• About this task:
Give the entries again exactly as they appear, but without the images.

• Study material:
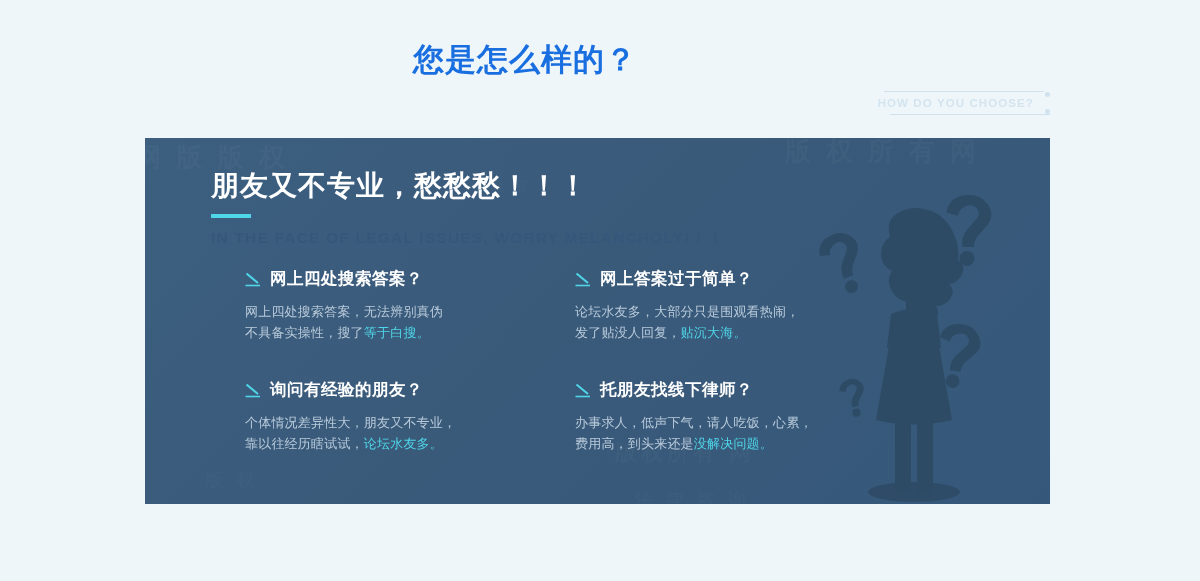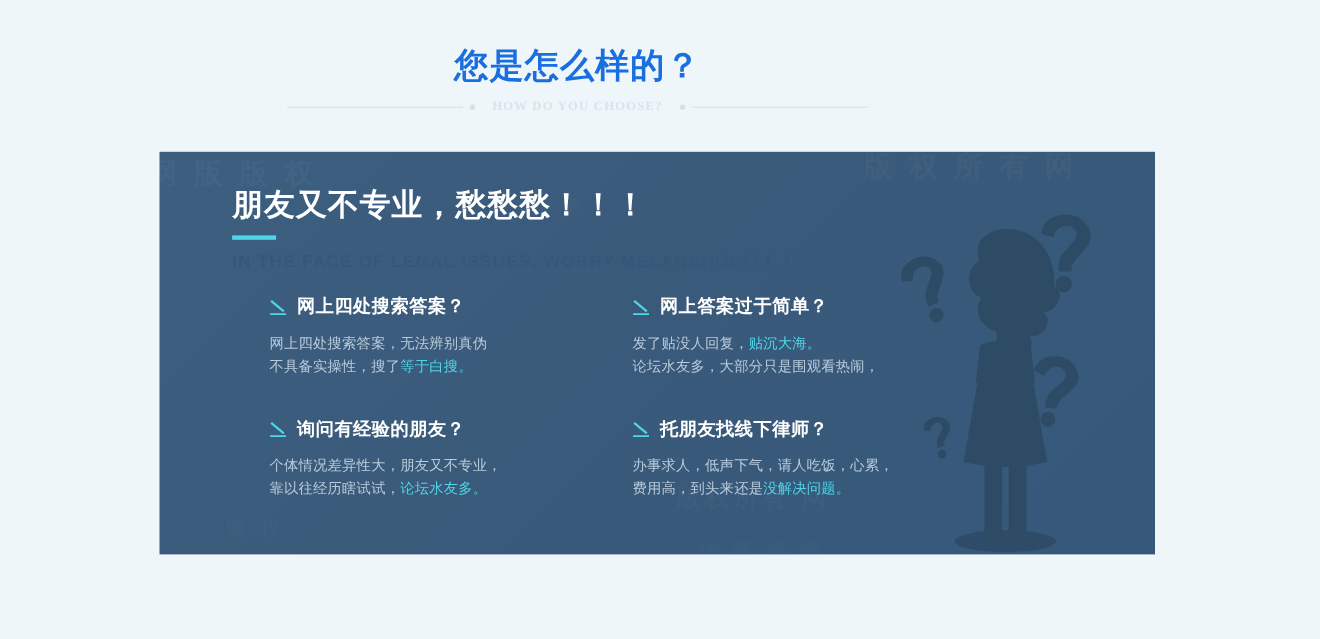--- a/index.html
+++ b/index.html
@@ -23,7 +23,6 @@
     left: 0;
     width: 1050px;
     text-align: center;
-    font-family: Liberation Serif, serif;
   }
 
   .section-title {

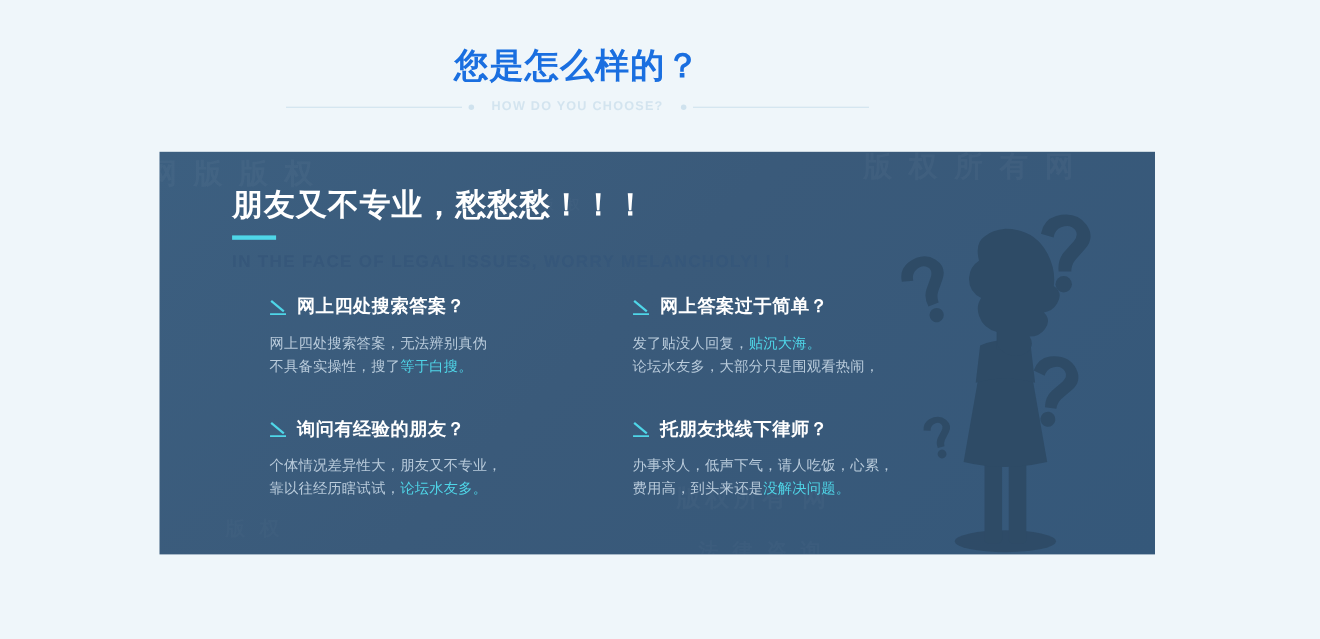--- a/index.html
+++ b/index.html
@@ -37,9 +37,10 @@
   .sub-row {
     margin-top: 9px;
     display: flex;
-    align-items: center;
+    align-items: flex-end;
     justify-content: center;
     gap: 0px;
+    flex-direction: column;
   }
 
   .sub-line {

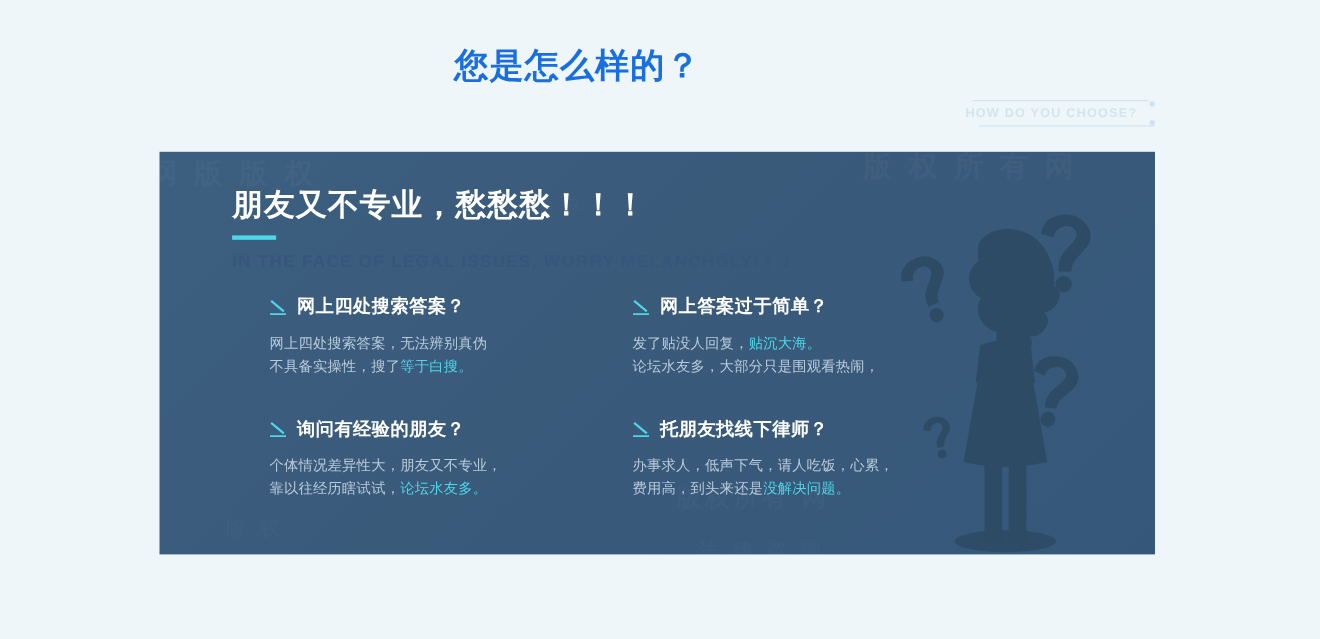--- a/index.html
+++ b/index.html
@@ -235,8 +235,8 @@
         <span>网上答案过于简单？</span>
       </div>
       <div class="item-body">
+        <div>论坛水友多，大部分只是围观看热闹，</div>
         <div><span>发了贴没人回复，</span><span class="hl">贴沉大海</span><span class="hl">。</span></div>
-        <div>论坛水友多，大部分只是围观看热闹，</div>
       </div>
     </div>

• Answer to the problem:
--- a/index.html
+++ b/index.html
@@ -23,7 +23,6 @@
     left: 0;
     width: 1050px;
     text-align: center;
-    font-family: Liberation Serif, serif;
   }
 
   .section-title {

--- a/index.html
+++ b/index.html
@@ -37,9 +37,10 @@
   .sub-row {
     margin-top: 9px;
     display: flex;
-    align-items: center;
+    align-items: flex-end;
     justify-content: center;
     gap: 0px;
+    flex-direction: column;
   }
 
   .sub-line {

--- a/index.html
+++ b/index.html
@@ -235,8 +235,8 @@
         <span>网上答案过于简单？</span>
       </div>
       <div class="item-body">
+        <div>论坛水友多，大部分只是围观看热闹，</div>
         <div><span>发了贴没人回复，</span><span class="hl">贴沉大海</span><span class="hl">。</span></div>
-        <div>论坛水友多，大部分只是围观看热闹，</div>
       </div>
     </div>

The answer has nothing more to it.